We underestimated. Maybe we couldn’t really tell how far it was—we were so large up there. Everything else looked so small and close and meaningless.
The cat hits a big, flat rock in the mulch with a dull thud and goes instantly still, its big empty eyes looking up at us with nothing behind them, and there’s no movement anywhere, not even from us. It feels like the stillness begins from the cat on the ground and moves outward, holding on to us tightly, keeping us from breathing. It feels awful.
Somebody might have loved it. Somebody might be looking for it, and my brother has just killed it.
After what feels like a long stretch of time, Will puts a shaky arm around me. I feel his fingernails on my sunburn, a tingle that goes down my arm and spreads to my whole body, like I’m going to shiver until I throw up.
“Katie.” His voice is scratchy. “I didn’t mean to do that.”
“I know you didn’t.”
“What should we do?”
I don’t know why, but I giggle. “There’s nothing we can do now. Bury it?”
And he’s giggling, too. “Maybe Mom will want to paint it first.”
Flick. Swoosh. Out of no
where, the Ghost appears behind the window. He has obviously been looking for us, has appeared with perfect, omnipotent parental timing. For a second I think maybe that’s why I am cold—you can sense him sometimes like that. We turn around, hands behind our backs, shoulder to shoulder while the Ghost opens the window and clumsily climbs out. He wears tinted bifocals with lenses that turn black in the sun. A cigarette is held between his teeth, smoke billowing around his features, sunlight obstructing our view of his face.
Will snorts at him, nudging me. “You look like the devil, Dad.”
The Ghost is not amused. “What are you two doing out here?”
I stare at my feet, biting the inside of my mouth. I can still feel the silent pull of what’s on the ground beneath us, and I can feel tears forming at the corners of my dry eyes.
“We aren’t doing anything, man. We’re just hanging out.” Will takes a defiant drag from his cigarette.

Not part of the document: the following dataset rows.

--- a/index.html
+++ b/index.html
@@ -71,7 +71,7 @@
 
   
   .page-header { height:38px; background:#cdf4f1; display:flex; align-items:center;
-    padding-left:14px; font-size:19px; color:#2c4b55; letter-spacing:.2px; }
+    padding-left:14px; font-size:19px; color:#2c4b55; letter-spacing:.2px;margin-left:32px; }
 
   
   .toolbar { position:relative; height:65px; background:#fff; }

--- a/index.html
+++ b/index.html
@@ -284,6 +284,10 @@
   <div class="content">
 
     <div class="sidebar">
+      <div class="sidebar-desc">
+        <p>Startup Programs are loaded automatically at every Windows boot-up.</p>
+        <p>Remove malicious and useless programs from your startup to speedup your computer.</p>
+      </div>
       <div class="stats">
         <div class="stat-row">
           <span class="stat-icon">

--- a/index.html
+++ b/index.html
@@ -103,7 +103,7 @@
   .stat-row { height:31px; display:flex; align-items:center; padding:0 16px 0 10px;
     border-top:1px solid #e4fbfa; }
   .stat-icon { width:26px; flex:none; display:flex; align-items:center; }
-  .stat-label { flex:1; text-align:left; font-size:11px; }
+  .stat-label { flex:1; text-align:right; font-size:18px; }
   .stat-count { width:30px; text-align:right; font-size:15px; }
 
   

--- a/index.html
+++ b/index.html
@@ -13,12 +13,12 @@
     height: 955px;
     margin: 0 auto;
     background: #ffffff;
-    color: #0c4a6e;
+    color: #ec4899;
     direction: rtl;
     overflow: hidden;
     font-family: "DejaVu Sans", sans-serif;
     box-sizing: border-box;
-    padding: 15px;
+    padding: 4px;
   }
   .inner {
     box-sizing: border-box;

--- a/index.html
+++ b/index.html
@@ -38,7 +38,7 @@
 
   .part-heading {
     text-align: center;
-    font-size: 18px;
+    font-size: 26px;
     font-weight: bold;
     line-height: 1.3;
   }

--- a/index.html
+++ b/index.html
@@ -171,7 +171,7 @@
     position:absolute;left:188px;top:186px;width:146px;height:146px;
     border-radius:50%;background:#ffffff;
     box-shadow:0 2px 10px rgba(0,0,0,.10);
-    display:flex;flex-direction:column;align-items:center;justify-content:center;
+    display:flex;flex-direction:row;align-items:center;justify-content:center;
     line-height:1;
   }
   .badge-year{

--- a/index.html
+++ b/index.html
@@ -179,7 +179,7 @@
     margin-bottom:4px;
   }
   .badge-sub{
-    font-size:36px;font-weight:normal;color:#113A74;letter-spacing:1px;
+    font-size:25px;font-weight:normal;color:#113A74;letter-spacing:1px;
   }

“Kathryn? What’s going on? I thought I told you kids not to come out here anymore.” Our father is more concerned about the neighbors seeing us than he is about our personal safety. Even though everybody in the whole town knows otherwise, my father likes people to believe that our family is doing just fine.
I shake my head. “I just wanted to get some sun.”
“Go to your room.” He’s rough, grabbing my arm and shoving me toward the window, but he’s really interested in Will, you can tell—Will thinks our dad is out to get him. Sometimes I think he’s right.
The Ghost snaps his fingers at Will, who is trying to follow me inside. “Not you, William. Stay there.”
“Aw, man, it’s hot out here.”
“Shut up.”
“Ha.”
“What’s that?”
“Nothing.”
The Ghost starts pacing back and forth on the roof in full business dress, looking around for some evidence that we’ve been up to no good. God, he must be burning up in those clothes, but I don’t remember ever seeing him in anything different, not since we moved to Hillsburg. He looks ridiculous in the light: weathered, faded, in need of a haircut and a good night’s sleep. I can’t see him from the window when he makes it over to the edge where Will dropped the cat, but I can tell he’s seen it by the way Will’s shoulders droop and the sweat that has gathered on his brow seems to heat up and seep down his face.